Bei jeweils 15minütiger Inkubation bei pH 8,5 wurde bei Bestimmung mit Casein als
Substrat das Temperaturoptimum der Protease-Aktivität aus Bacillus alcalophilus (DSM
11233) mit einem Wert von 50°C ermittelt. Im Bereich zwischen 50 und 65°C weist das
Enzym 60% der maximalen Aktivität auf; ab 70°C fällt die Aktivität auf unter 20% des
Werts von 50°C ab.
Das pH-Optimum des proteolytischen Enyzms aus Bacillus alcalophilus(DSM 11233) liegt
bei Bestimmung mit Casein als Substrat bei 11,5. Bei pH 12 konnten nur noch 40% der
maximalen Aktivität gemessen werden. Bei pH 8 konnten noch 50% der maximalen
Aktivität bestimmt werden. Unterhalb von pH 6 war keine Aktivität meßbar.

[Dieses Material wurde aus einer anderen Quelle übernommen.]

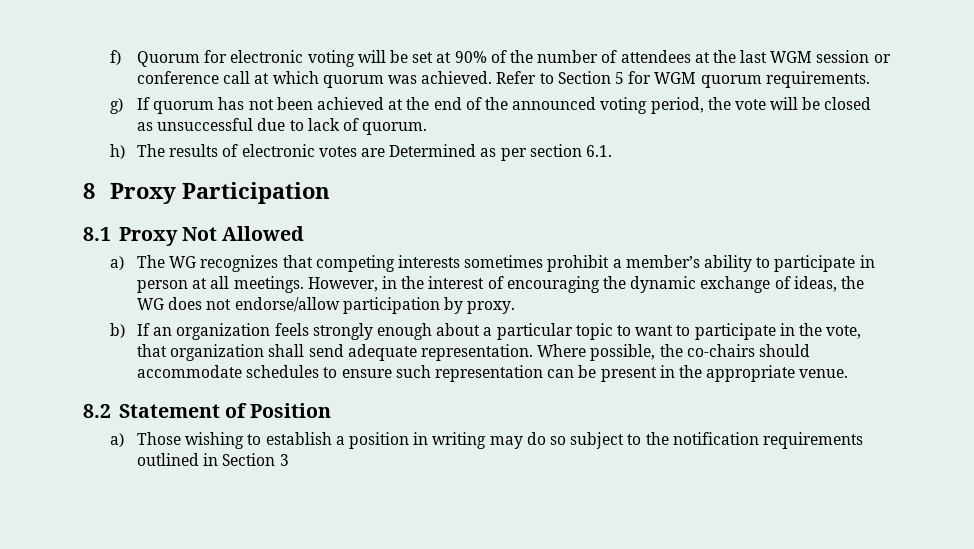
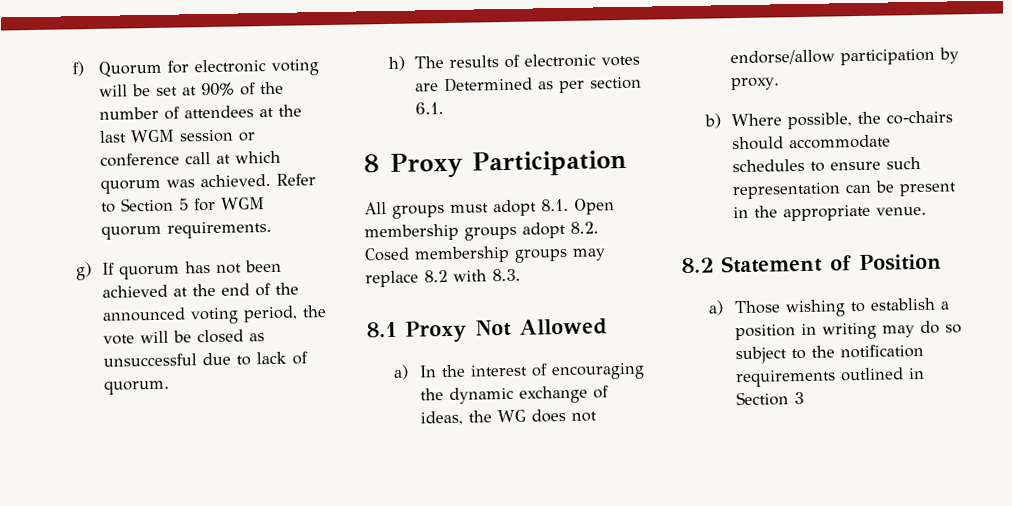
+ All groups must adopt 8.1. Open membership groups adopt 8.2. Cosed membership groups may replace 8.2 with 8.3.
- a) The WG recognizes that competing interests sometimes prohibit a member’s ability to participate in person at all meetings. However, in the interest of encouraging the dynamic exchange of ideas, the WG does not endorse/allow participation by proxy.
+ a) In the interest of encouraging the dynamic exchange of ideas, the WG does not endorse/allow participation by proxy.
- b) If an organization feels strongly enough about a particular topic to want to participate in the vote, that organization shall send adequate representation. Where possible, the co-chairs should accommodate schedules to ensure such representation can be present in the appropriate venue.
+ b) Where possible, the co-chairs should accommodate schedules to ensure such representation can be present in the appropriate venue.

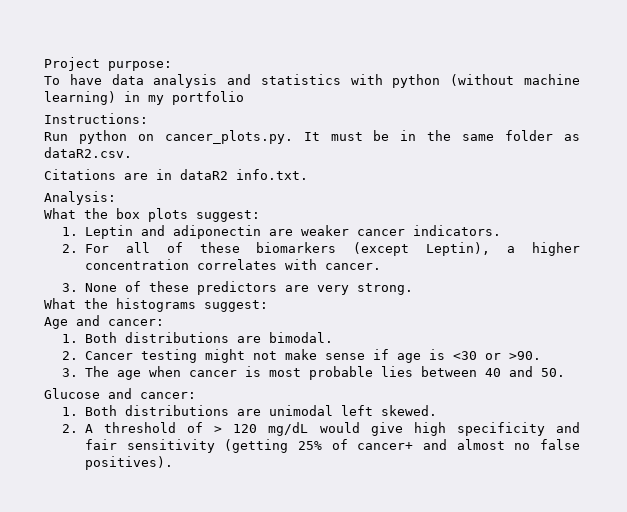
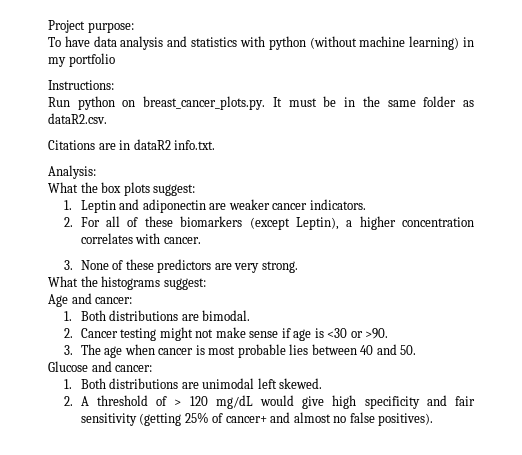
- Run python on cancer_plots.py. It must be in the same folder as dataR2.csv.
+ Run python on breast_cancer_plots.py. It must be in the same folder as dataR2.csv.

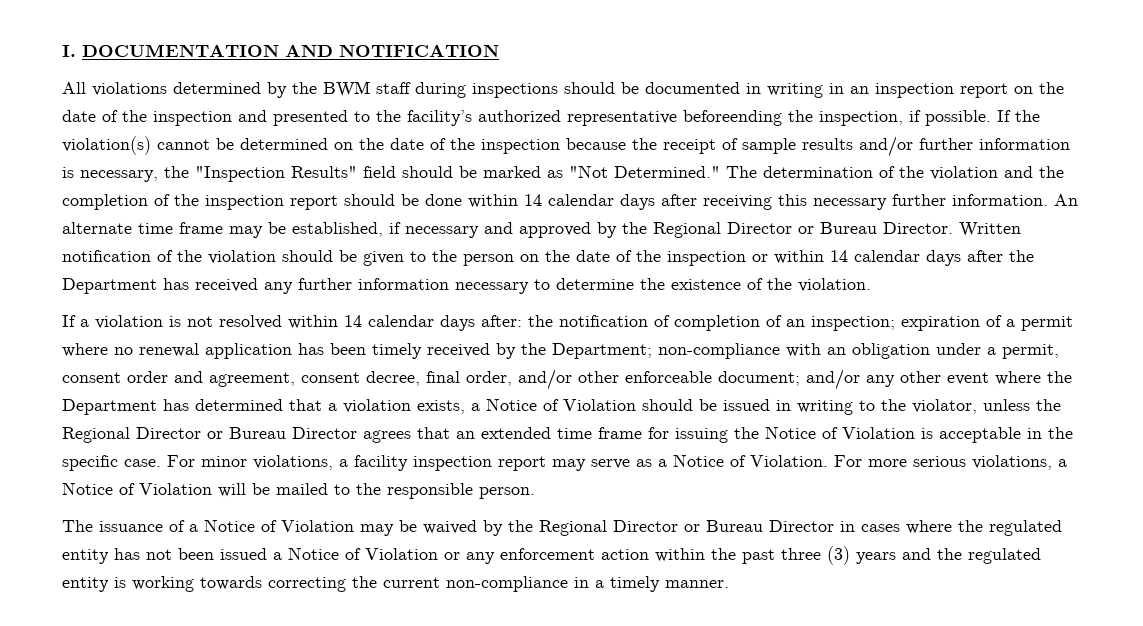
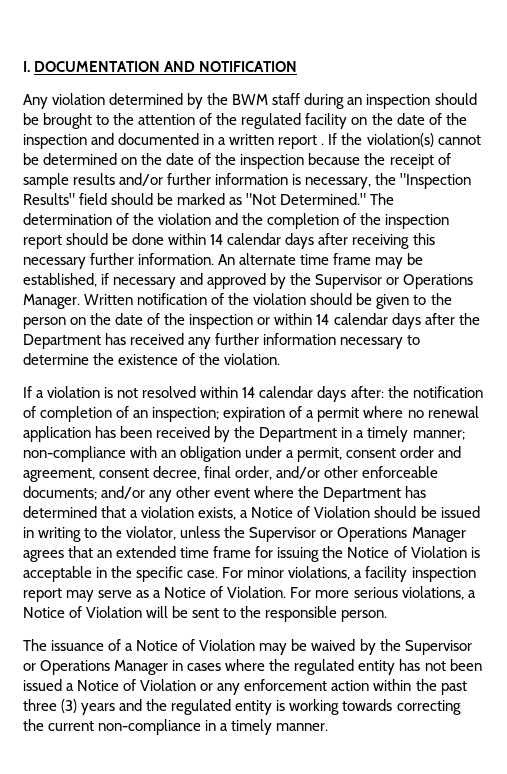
- All violations determined by the BWM staff during inspections should be documented in writing in an inspection report on the date of the inspection and presented to the facility’s authorized representative beforeending the inspection, if possible.
+ Any violation determined by the BWM staff during an inspection should be brought to the attention of the regulated facility on the date of the inspection and documented in a written report .
- An alternate time frame may be established, if necessary and approved by the Regional Director or Bureau Director.
+ An alternate time frame may be established, if necessary and approved by the Supervisor or Operations Manager.
- expiration of a permit where no renewal application has been timely received by the Department;
+ expiration of a permit where no renewal application has been received by the Department in a timely manner;
- non-compliance with an obligation under a permit, consent order and agreement, consent decree, final order, and/or other enforceable document;
+ non-compliance with an obligation under a permit, consent order and agreement, consent decree, final order, and/or other enforceable documents;
- and/or any other event where the Department has determined that a violation exists, a Notice of Violation should be issued in writing to the violator, unless the Regional Director or Bureau Director agrees that an extended time frame for issuing the Notice of Violation is acceptable in the specific case.
+ and/or any other event where the Department has determined that a violation exists, a Notice of Violation should be issued in writing to the violator, unless the Supervisor or Operations Manager agrees that an extended time frame for issuing the Notice of Violation is acceptable in the specific case.
- For more serious violations, a Notice of Violation will be mailed to the responsible person.
+ For more serious violations, a Notice of Violation will be sent to the responsible person.
- The issuance of a Notice of Violation may be waived by the Regional Director or Bureau Director in cases where the regulated entity has not been issued a Notice of Violation or any enforcement action within the past three (3) years and the regulated entity is working towards correcting the current non-compliance in a timely manner.
+ The issuance of a Notice of Violation may be waived by the Supervisor or Operations Manager in cases where the regulated entity has not been issued a Notice of Violation or any enforcement action within the past three (3) years and the regulated entity is working towards correcting the current non-compliance in a timely manner.

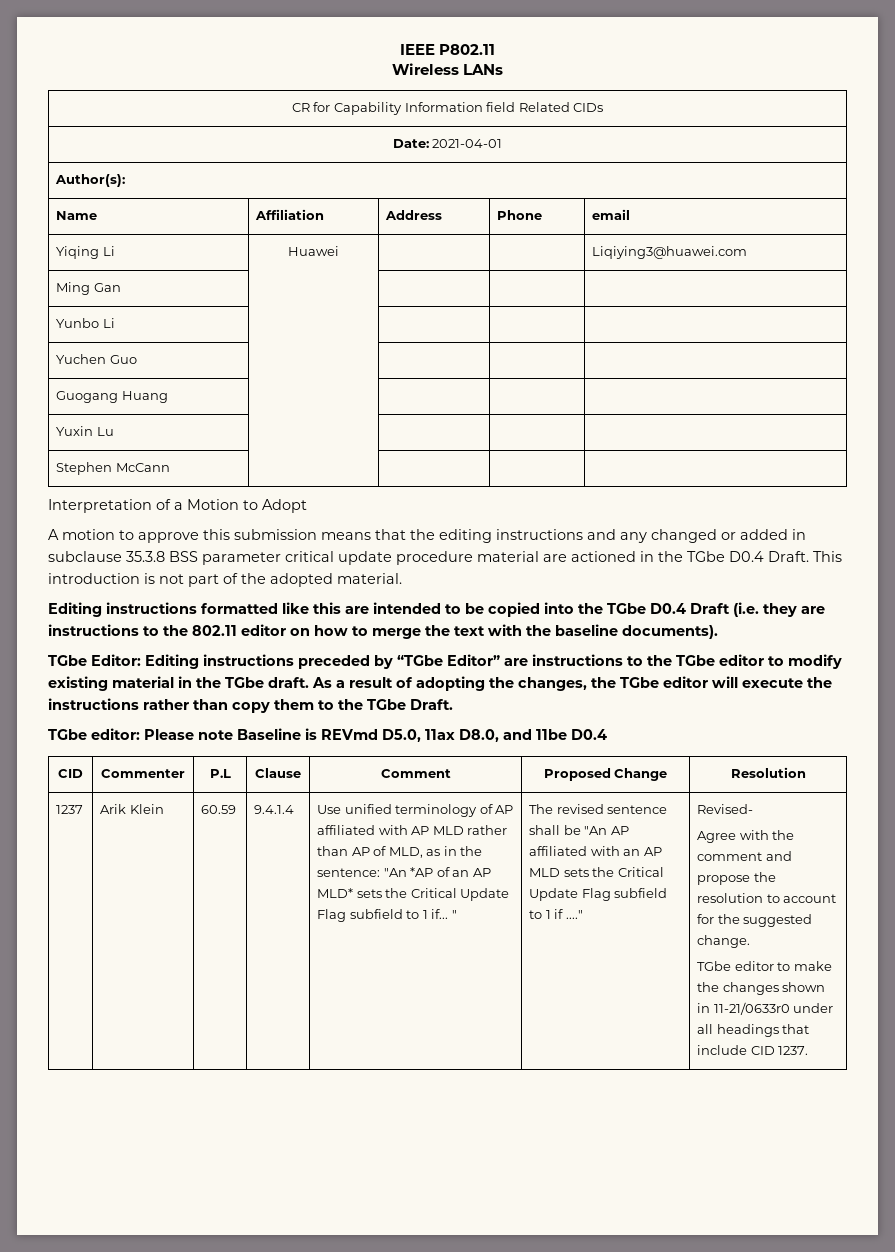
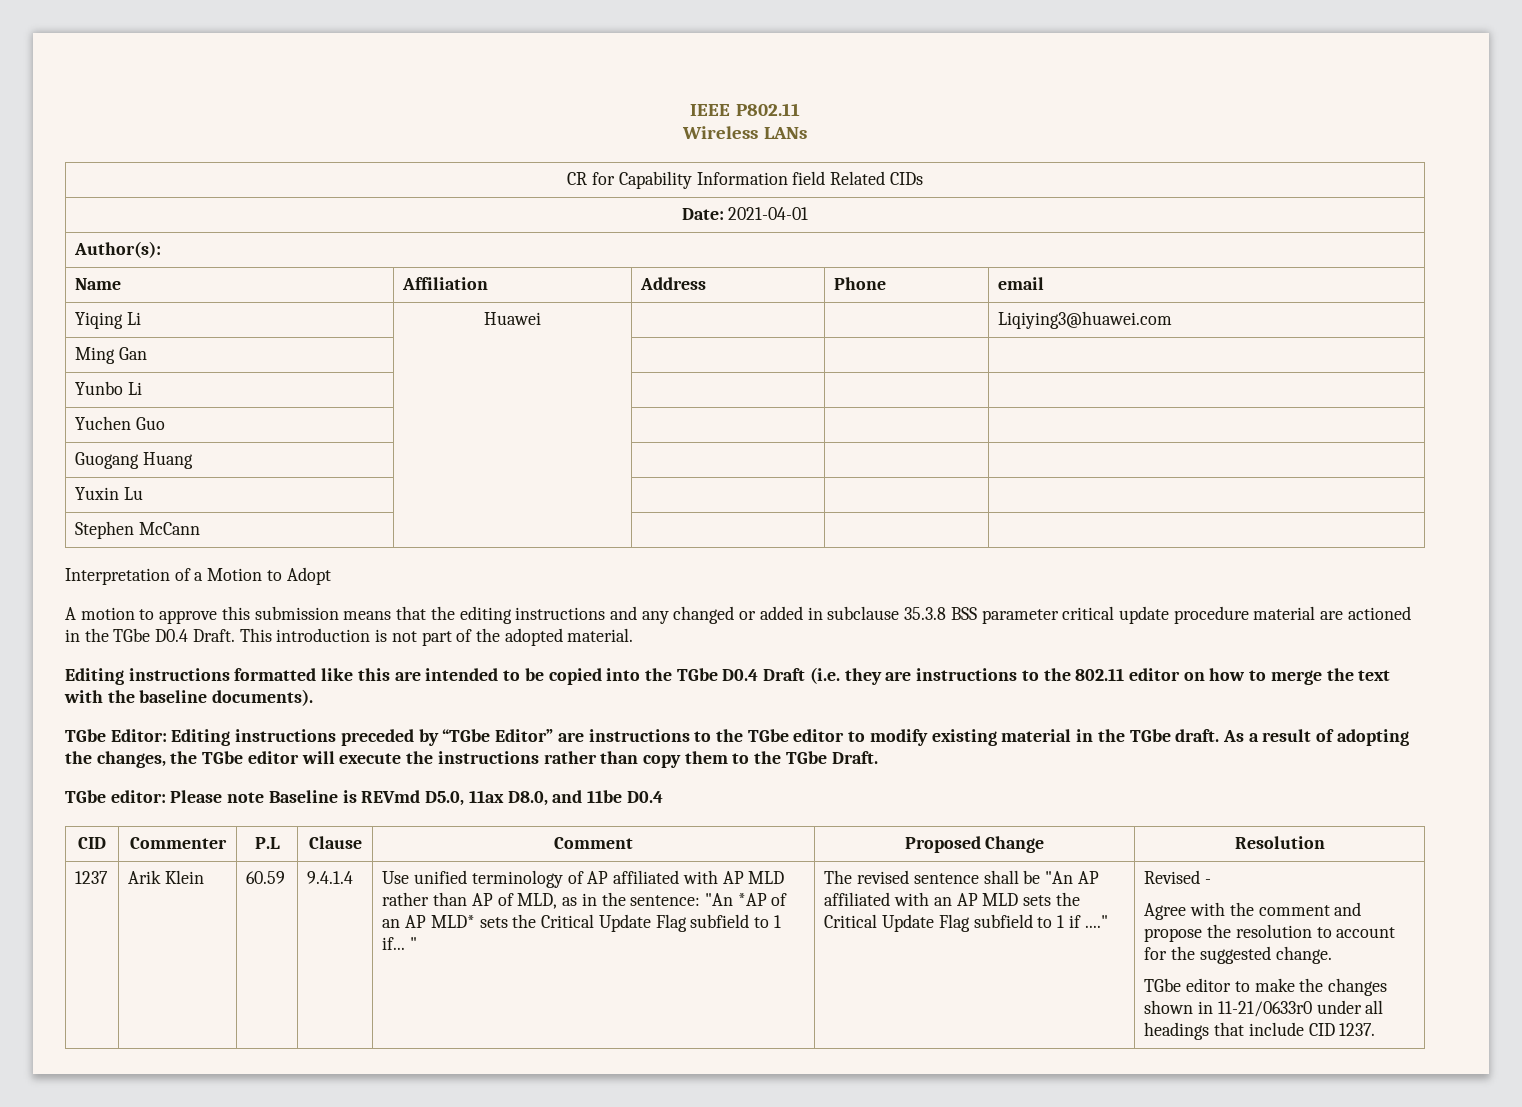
- Revised-
+ Revised -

Die pH- und Temperaturstabilität des Enzyms wurde noch einmal kombiniert bei 50°C und
Inkubation in Glycin-NaOH-Puffer, pH 11, und bei 60°C und Inkubation in Glycin-NaOH-
Puffer, pH 10, über verschiedene Zeiträume überprüft. Die Aktivität lag in beiden Fällen
über einen Zeitraum von mehr als einer Stunde oberhalb von 50% des Maximalwertes
von pH 11,5 und 50°C. Damit konnte noch einmal bestätigt werden, daß das
proteolytische Enzym aus Bacillus alcalophilus (DSM 11233) gegenüber alkalischen pH-
Werten und hohen Temperaturen bemerkenswert stabil ist.
Die Eignung des erfindungsgemäßen Enzyms als aktive Komponente in Wasch- und
Reinigungsmitteln wurde mit einem Stabilitätstest unter Waschbedingungen untersucht.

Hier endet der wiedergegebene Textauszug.